Exercise | Output exactly, please, the lines of the records below from the one containing "table-layout: fixed;" through the final line.

Dataset entries |
════

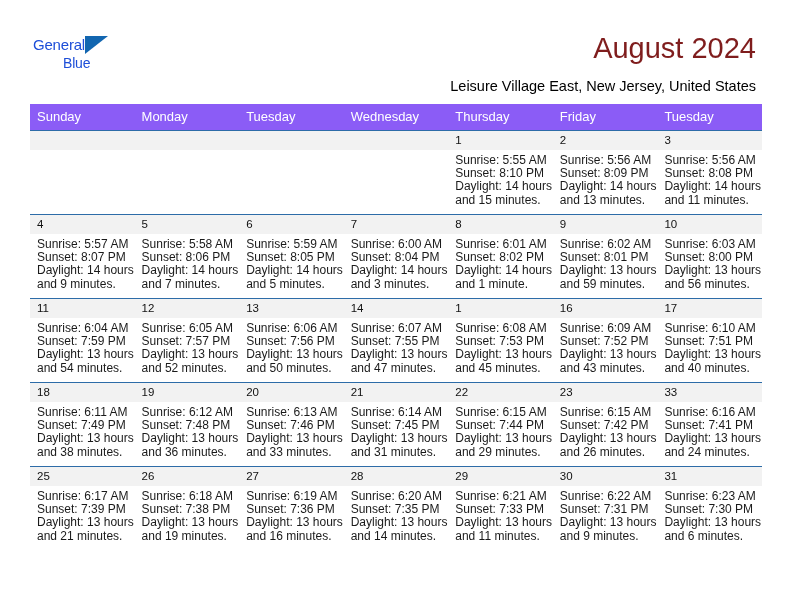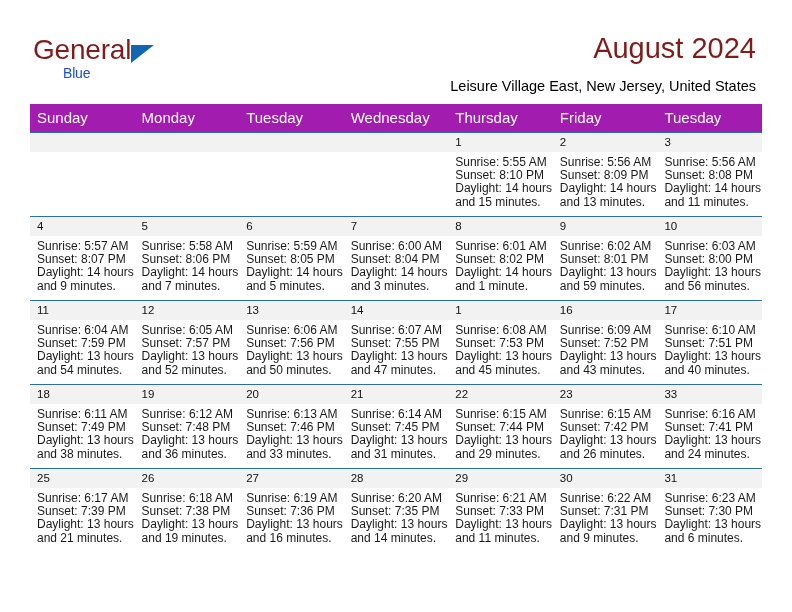--- a/index.html
+++ b/index.html
@@ -37,8 +37,8 @@
   }
   .brand-row1 {
     position: relative;
-    font-size: 28px;
-    color: #7f1d1d;
+    font-size: 15px;
+    color: #1d4ed8;
     letter-spacing: -0.2px;
     white-space: nowrap;
   }

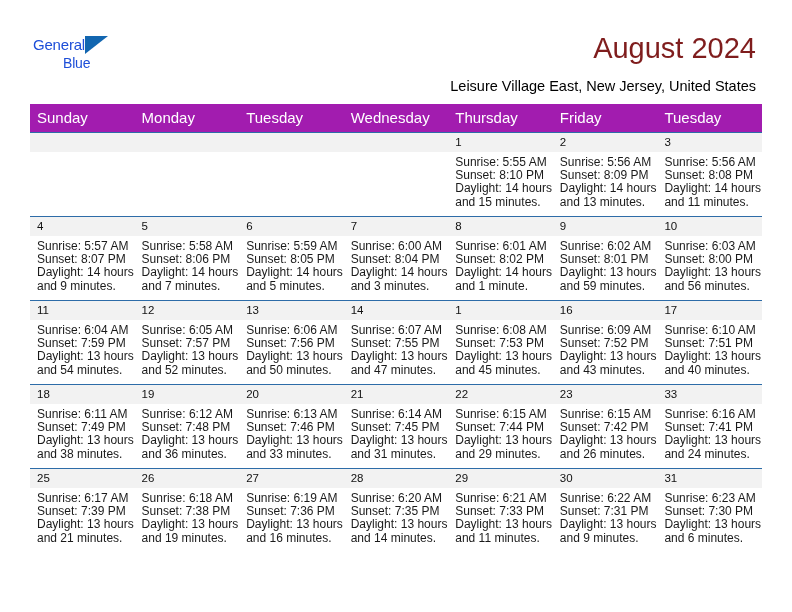--- a/index.html
+++ b/index.html
@@ -85,9 +85,9 @@
     table-layout: fixed;
   }
   .calendar th {
-    background: #a21caf;
+    background: #8b5cf6;
     color: #ffffff;
-    font-size: 15px;
+    font-size: 13px;
     font-weight: normal;
     text-align: left;
     padding: 5px 0 6px 7px;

════

Answer to the exercise |
     table-layout: fixed;
   }
   .calendar th {
-    background: #a21caf;
+    background: #8b5cf6;
     color: #ffffff;
-    font-size: 15px;
+    font-size: 13px;
     font-weight: normal;
     text-align: left;
     padding: 5px 0 6px 7px;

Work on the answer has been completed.